*Activity:* Could you copy every line of the data that contains the word "example"?
[Supplied entries Boundary: Start]
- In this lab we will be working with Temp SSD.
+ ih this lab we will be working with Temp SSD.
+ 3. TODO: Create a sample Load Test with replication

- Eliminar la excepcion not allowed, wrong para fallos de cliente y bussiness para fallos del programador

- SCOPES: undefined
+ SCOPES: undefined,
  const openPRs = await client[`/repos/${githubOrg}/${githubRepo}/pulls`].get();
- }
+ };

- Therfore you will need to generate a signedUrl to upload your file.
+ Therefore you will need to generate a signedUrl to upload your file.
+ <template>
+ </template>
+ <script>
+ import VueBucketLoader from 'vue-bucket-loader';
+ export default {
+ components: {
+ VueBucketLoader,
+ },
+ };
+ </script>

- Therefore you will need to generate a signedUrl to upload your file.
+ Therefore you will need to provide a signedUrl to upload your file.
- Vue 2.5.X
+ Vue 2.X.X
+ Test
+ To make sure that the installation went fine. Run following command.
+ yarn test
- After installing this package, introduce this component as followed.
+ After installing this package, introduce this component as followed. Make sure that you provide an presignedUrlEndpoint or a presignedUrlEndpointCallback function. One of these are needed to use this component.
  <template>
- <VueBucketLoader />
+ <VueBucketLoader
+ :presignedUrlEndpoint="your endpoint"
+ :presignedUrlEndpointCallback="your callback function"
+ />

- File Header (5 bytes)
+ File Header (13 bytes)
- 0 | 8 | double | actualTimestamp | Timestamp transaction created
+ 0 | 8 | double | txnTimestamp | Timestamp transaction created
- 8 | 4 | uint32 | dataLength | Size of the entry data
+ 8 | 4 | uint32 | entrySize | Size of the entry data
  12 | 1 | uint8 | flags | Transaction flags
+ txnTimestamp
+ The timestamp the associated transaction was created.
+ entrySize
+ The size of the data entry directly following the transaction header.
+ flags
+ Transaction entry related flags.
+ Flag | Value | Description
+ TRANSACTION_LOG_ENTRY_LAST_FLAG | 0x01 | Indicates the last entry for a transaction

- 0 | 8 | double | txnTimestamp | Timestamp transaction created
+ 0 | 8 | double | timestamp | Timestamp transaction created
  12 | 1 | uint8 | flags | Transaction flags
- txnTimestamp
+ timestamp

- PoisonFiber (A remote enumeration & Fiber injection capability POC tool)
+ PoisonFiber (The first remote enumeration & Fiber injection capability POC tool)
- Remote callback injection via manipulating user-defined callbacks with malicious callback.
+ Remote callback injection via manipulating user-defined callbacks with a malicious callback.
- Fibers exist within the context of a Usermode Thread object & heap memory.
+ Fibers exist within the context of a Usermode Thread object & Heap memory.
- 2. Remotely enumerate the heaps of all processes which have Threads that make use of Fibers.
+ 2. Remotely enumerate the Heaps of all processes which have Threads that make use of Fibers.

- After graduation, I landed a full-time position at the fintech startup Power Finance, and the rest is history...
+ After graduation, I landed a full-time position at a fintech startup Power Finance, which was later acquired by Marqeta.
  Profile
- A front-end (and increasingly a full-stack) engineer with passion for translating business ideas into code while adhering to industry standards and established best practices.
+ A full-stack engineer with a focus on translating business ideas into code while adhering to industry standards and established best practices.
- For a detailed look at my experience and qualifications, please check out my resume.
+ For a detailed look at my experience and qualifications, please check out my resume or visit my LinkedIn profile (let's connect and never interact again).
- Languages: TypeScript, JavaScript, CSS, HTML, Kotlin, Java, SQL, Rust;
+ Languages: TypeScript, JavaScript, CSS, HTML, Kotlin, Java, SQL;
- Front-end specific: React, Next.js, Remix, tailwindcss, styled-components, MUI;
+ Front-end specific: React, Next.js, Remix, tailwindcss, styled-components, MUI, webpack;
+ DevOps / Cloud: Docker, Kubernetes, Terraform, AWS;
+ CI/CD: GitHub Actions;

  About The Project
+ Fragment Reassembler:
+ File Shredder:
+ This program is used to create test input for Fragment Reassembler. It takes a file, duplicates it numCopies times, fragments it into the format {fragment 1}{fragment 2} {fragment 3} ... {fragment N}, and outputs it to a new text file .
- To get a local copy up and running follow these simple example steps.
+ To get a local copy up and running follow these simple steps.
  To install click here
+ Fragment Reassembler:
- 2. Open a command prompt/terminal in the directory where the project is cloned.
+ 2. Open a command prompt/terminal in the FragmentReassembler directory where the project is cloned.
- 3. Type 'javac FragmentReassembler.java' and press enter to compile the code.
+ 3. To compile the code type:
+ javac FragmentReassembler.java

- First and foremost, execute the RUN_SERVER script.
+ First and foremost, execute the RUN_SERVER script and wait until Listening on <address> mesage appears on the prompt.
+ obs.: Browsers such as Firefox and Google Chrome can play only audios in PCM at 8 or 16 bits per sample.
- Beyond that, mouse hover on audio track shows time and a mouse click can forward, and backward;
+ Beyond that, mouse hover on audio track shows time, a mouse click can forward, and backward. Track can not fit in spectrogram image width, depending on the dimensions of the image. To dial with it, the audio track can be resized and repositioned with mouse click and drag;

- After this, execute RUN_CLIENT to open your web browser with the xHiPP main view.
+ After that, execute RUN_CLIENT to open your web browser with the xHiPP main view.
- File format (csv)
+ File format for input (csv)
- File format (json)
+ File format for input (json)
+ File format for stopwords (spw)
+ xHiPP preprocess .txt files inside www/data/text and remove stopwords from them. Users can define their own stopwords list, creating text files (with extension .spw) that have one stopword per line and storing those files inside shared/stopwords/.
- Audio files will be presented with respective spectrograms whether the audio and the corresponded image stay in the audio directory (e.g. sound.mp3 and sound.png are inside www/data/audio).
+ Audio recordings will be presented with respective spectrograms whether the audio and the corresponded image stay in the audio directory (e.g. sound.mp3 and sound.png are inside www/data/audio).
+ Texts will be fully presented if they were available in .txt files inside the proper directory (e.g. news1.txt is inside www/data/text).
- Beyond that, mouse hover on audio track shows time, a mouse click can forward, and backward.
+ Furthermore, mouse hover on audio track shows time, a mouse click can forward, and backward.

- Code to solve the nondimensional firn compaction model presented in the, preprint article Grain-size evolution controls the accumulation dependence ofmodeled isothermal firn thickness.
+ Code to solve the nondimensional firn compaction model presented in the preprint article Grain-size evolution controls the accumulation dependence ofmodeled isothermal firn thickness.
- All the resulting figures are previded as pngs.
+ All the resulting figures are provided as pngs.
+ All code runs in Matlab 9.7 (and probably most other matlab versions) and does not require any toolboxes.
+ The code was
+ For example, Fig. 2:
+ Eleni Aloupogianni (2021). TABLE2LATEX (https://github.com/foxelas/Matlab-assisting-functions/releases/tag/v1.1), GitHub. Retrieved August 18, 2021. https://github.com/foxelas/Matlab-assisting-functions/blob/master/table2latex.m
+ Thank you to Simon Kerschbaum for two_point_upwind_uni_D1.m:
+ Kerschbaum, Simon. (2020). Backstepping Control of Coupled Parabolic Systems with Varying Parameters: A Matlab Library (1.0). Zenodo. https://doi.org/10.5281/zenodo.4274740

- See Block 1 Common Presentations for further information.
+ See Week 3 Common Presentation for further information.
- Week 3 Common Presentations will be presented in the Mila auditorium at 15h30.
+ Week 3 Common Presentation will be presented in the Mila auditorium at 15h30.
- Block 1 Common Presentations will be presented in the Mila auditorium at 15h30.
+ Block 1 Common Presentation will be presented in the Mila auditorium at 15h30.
[Supplied entries Boundary: End]
*Answer to the exercise:*
- To get a local copy up and running follow these simple example steps.
+ For example, Fig. 2:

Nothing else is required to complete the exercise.